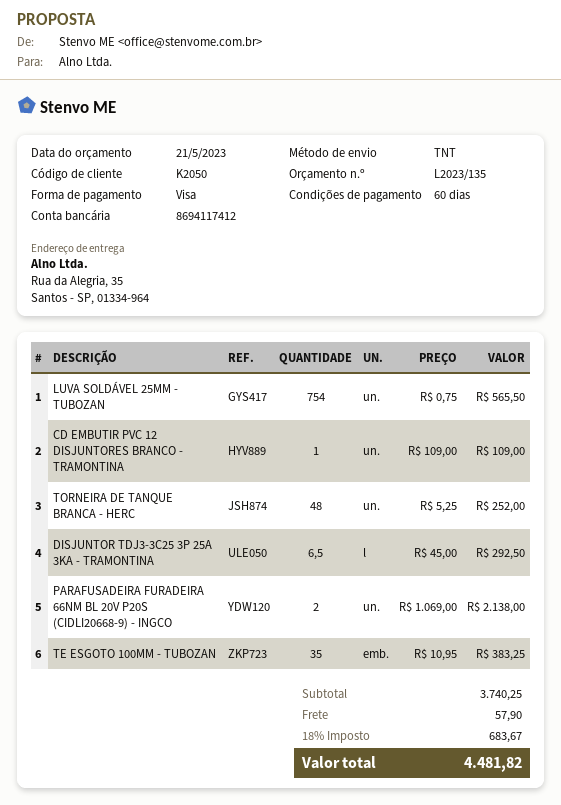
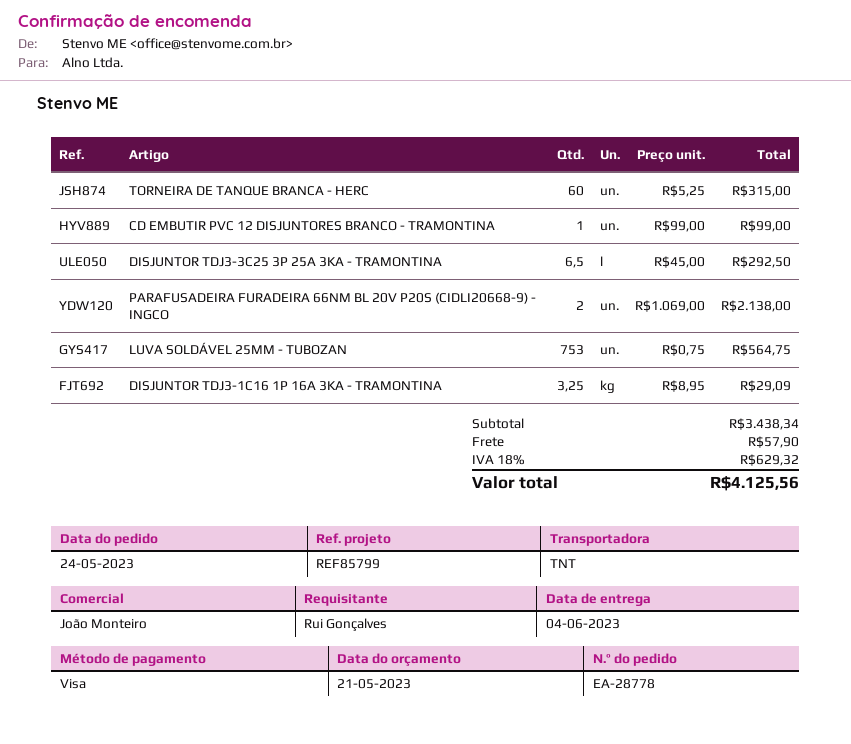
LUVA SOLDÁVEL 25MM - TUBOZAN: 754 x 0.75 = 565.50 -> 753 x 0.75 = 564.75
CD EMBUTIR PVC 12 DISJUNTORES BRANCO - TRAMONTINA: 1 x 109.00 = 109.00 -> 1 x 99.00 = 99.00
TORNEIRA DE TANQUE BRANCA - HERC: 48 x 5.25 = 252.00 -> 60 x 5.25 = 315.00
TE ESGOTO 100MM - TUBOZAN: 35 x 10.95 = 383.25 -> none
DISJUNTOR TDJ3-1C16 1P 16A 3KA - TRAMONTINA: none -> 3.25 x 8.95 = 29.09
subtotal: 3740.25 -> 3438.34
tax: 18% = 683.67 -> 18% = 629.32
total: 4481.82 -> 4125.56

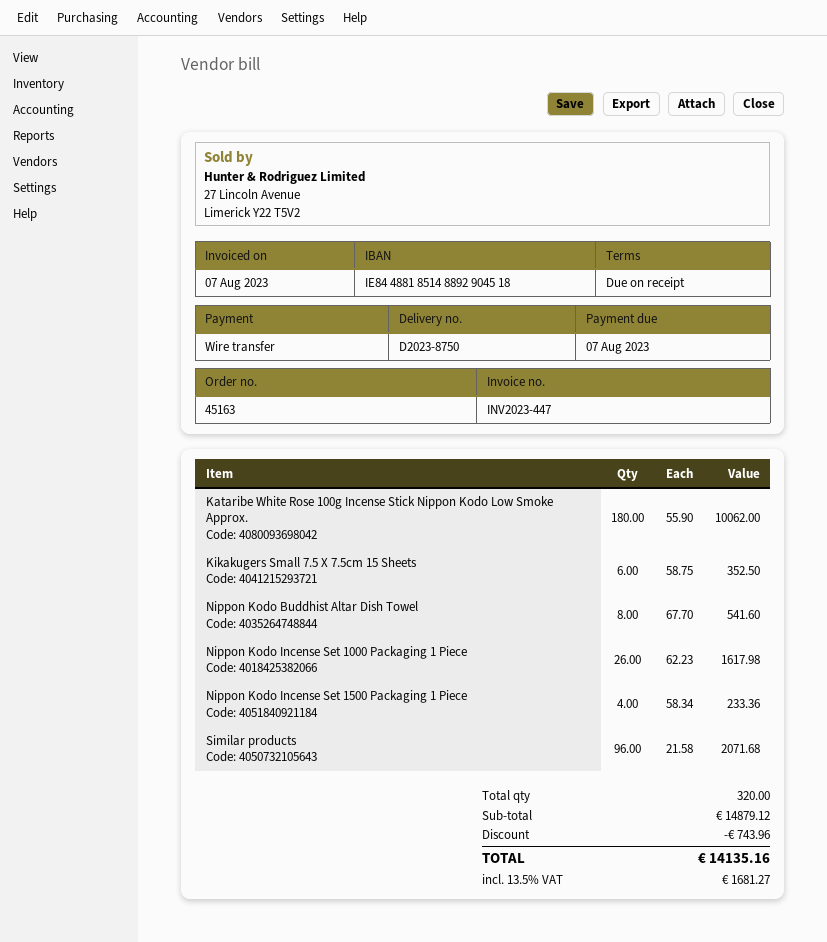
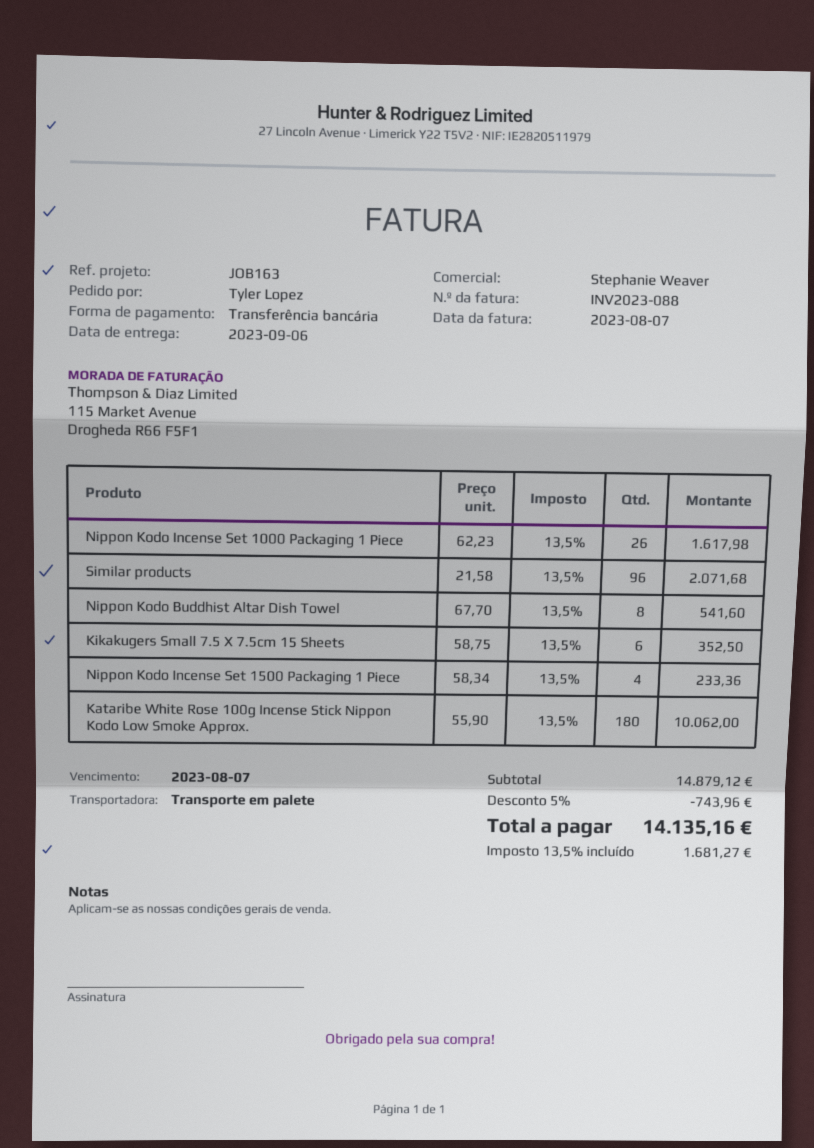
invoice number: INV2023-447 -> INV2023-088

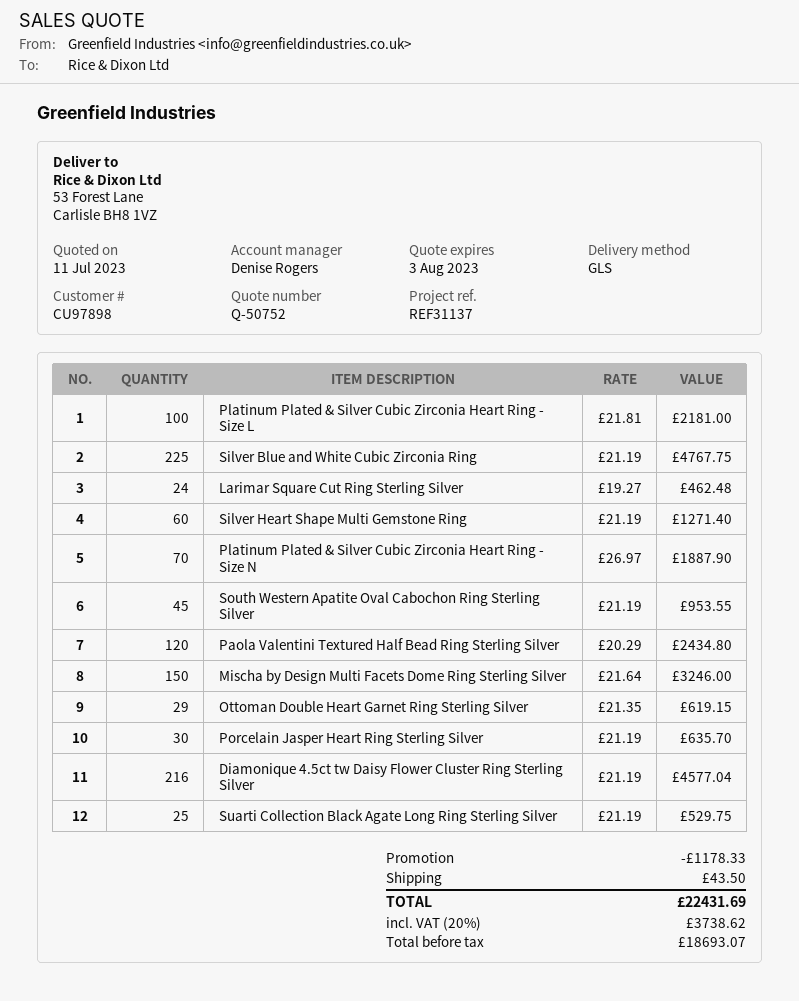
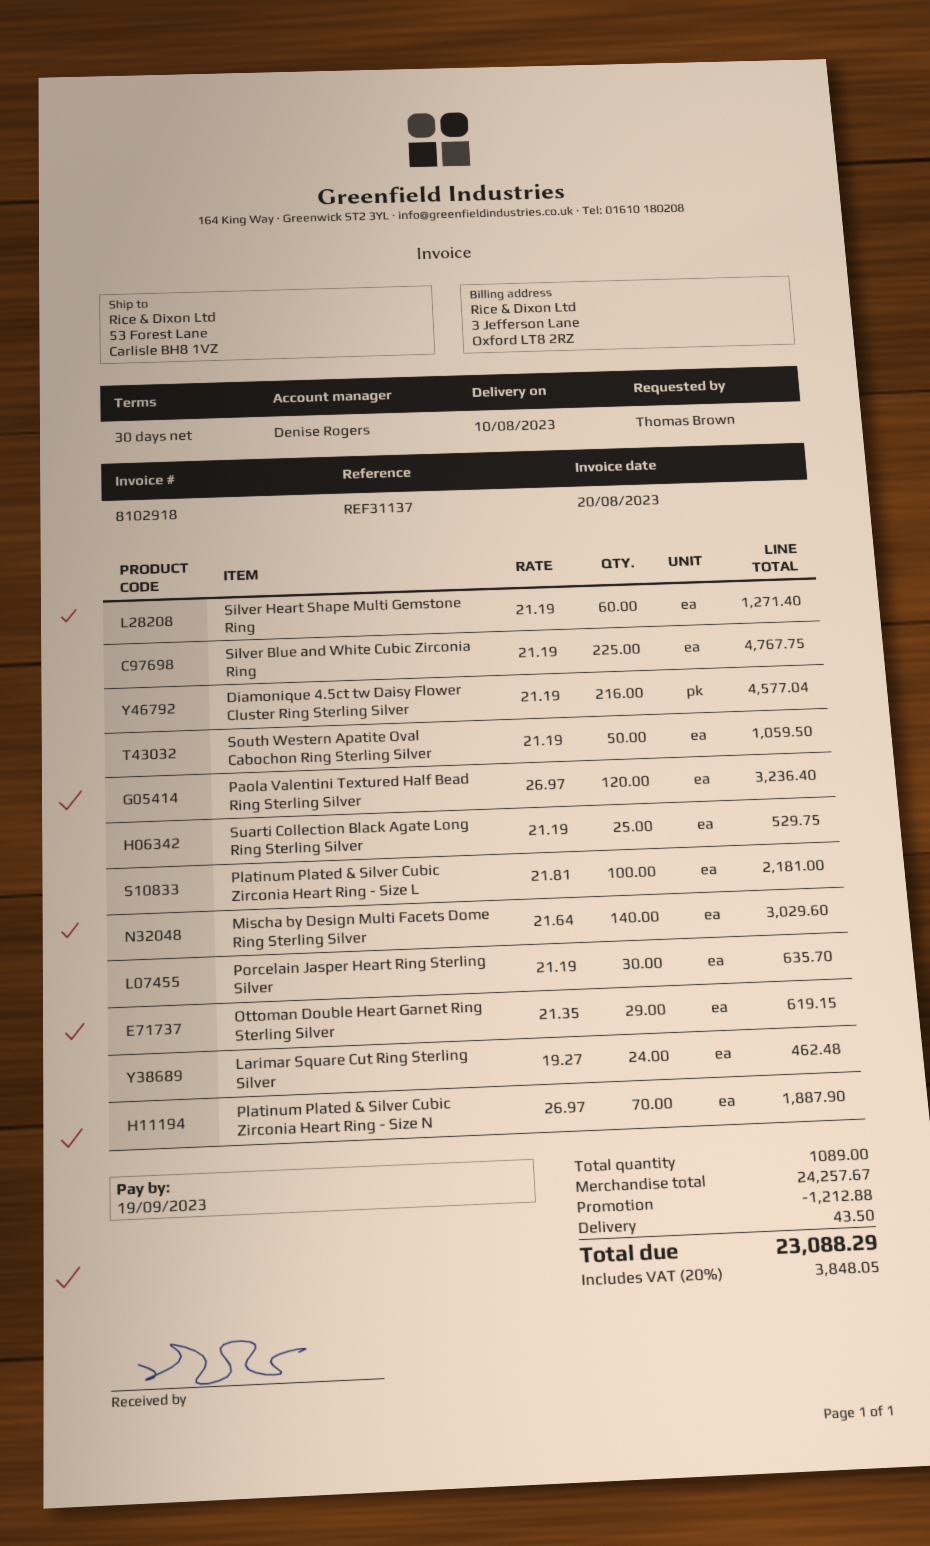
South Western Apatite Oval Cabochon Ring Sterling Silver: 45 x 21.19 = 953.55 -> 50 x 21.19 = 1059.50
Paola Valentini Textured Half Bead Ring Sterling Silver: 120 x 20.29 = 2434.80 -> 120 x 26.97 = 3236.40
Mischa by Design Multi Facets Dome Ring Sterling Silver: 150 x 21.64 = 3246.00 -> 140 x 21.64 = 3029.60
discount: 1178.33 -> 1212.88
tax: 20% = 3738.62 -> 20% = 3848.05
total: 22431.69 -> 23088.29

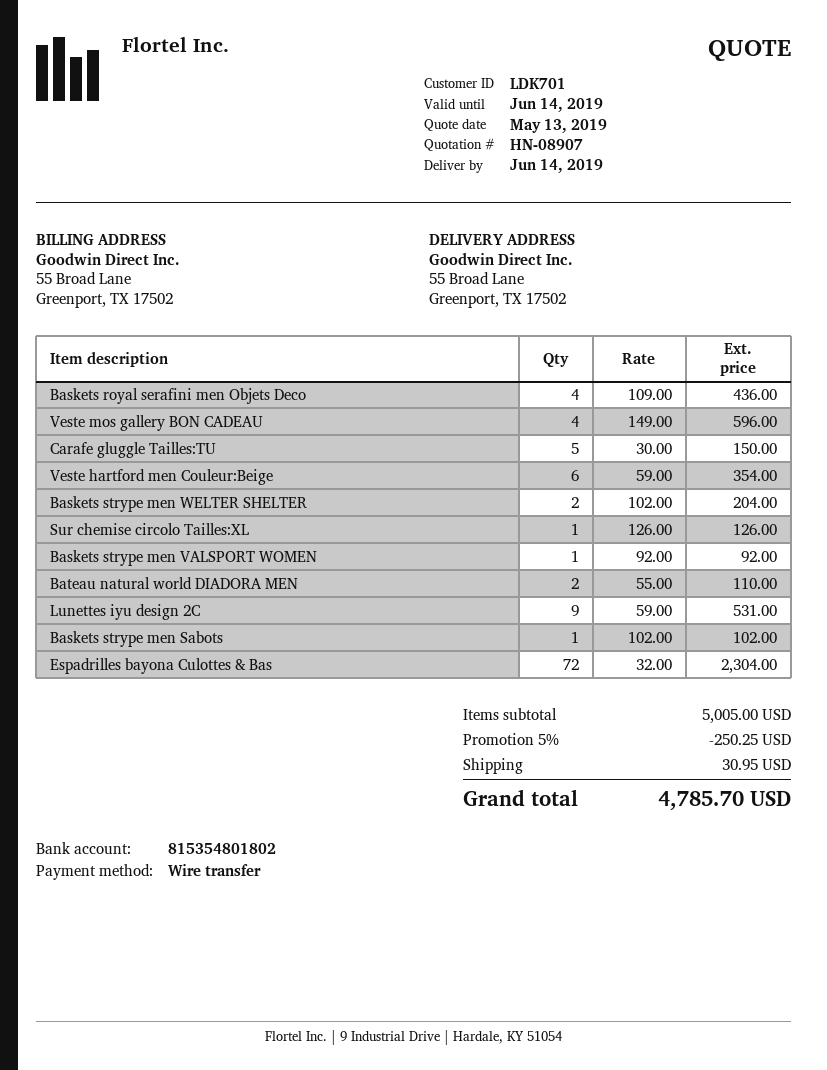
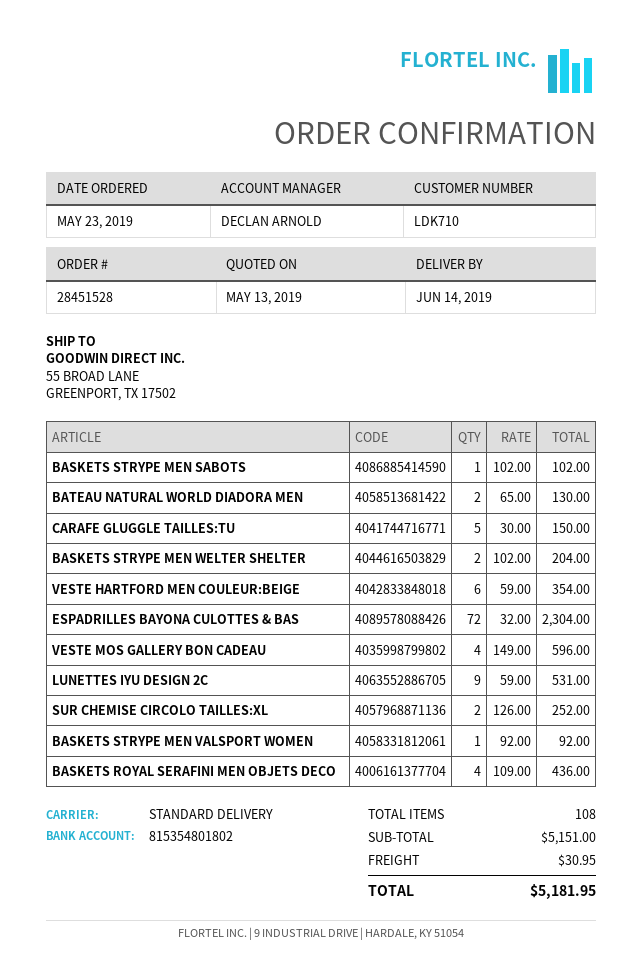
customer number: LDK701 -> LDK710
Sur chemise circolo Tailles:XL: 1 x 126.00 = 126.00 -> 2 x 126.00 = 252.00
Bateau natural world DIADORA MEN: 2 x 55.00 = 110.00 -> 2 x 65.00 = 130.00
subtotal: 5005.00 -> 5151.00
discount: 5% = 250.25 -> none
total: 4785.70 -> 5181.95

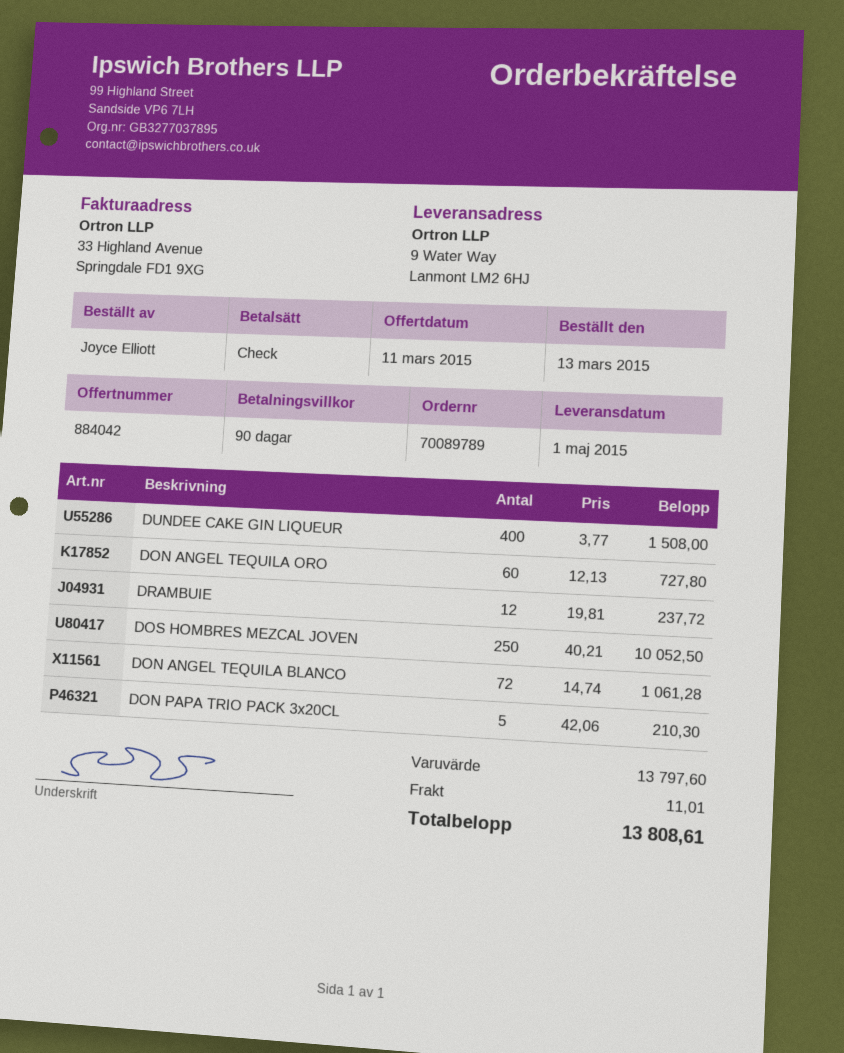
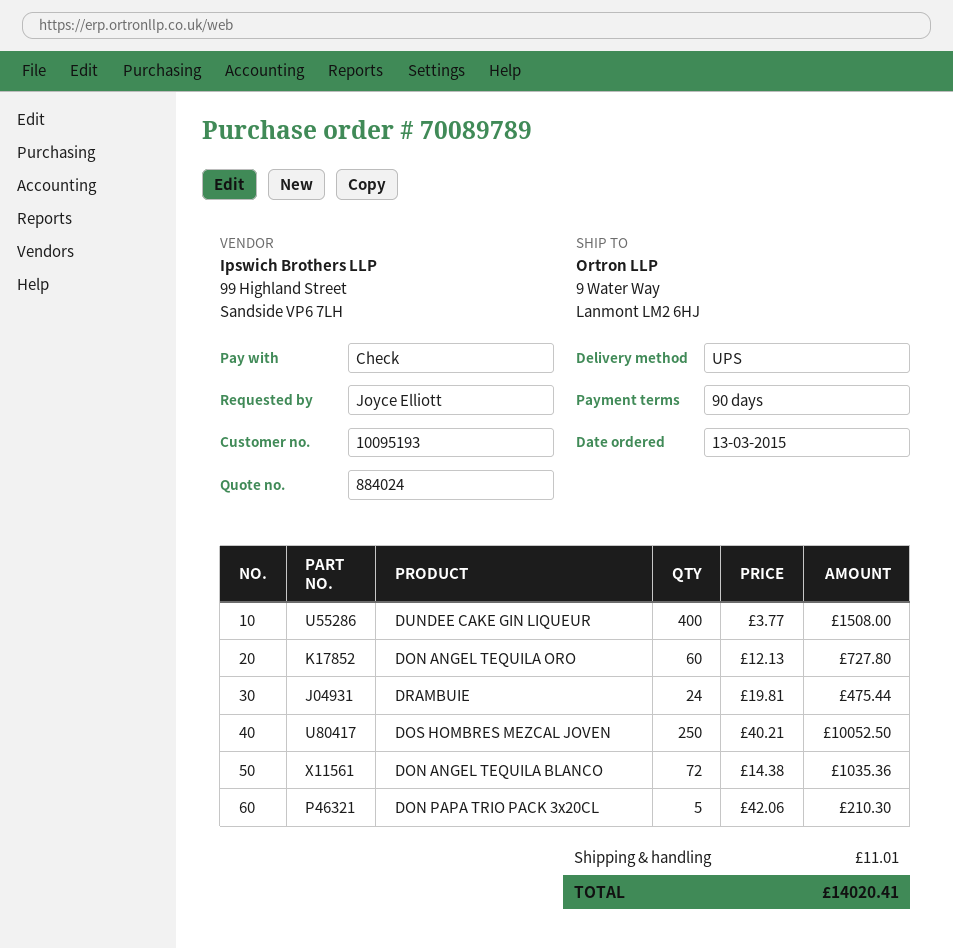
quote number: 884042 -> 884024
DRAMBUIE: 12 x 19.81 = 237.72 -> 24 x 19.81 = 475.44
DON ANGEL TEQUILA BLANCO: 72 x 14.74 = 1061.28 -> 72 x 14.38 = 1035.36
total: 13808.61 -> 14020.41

» **WORK ORDER**
Pictures in the records are to be left out; repeat everything else exactly.

» **RESPONSE FOR THIS EXERCISE**
LUVA SOLDÁVEL 25MM - TUBOZAN: 754 x 0.75 = 565.50 -> 753 x 0.75 = 564.75
CD EMBUTIR PVC 12 DISJUNTORES BRANCO - TRAMONTINA: 1 x 109.00 = 109.00 -> 1 x 99.00 = 99.00
TORNEIRA DE TANQUE BRANCA - HERC: 48 x 5.25 = 252.00 -> 60 x 5.25 = 315.00
TE ESGOTO 100MM - TUBOZAN: 35 x 10.95 = 383.25 -> none
DISJUNTOR TDJ3-1C16 1P 16A 3KA - TRAMONTINA: none -> 3.25 x 8.95 = 29.09
subtotal: 3740.25 -> 3438.34
tax: 18% = 683.67 -> 18% = 629.32
total: 4481.82 -> 4125.56

invoice number: INV2023-447 -> INV2023-088

South Western Apatite Oval Cabochon Ring Sterling Silver: 45 x 21.19 = 953.55 -> 50 x 21.19 = 1059.50
Paola Valentini Textured Half Bead Ring Sterling Silver: 120 x 20.29 = 2434.80 -> 120 x 26.97 = 3236.40
Mischa by Design Multi Facets Dome Ring Sterling Silver: 150 x 21.64 = 3246.00 -> 140 x 21.64 = 3029.60
discount: 1178.33 -> 1212.88
tax: 20% = 3738.62 -> 20% = 3848.05
total: 22431.69 -> 23088.29

customer number: LDK701 -> LDK710
Sur chemise circolo Tailles:XL: 1 x 126.00 = 126.00 -> 2 x 126.00 = 252.00
Bateau natural world DIADORA MEN: 2 x 55.00 = 110.00 -> 2 x 65.00 = 130.00
subtotal: 5005.00 -> 5151.00
discount: 5% = 250.25 -> none
total: 4785.70 -> 5181.95

quote number: 884042 -> 884024
DRAMBUIE: 12 x 19.81 = 237.72 -> 24 x 19.81 = 475.44
DON ANGEL TEQUILA BLANCO: 72 x 14.74 = 1061.28 -> 72 x 14.38 = 1035.36
total: 13808.61 -> 14020.41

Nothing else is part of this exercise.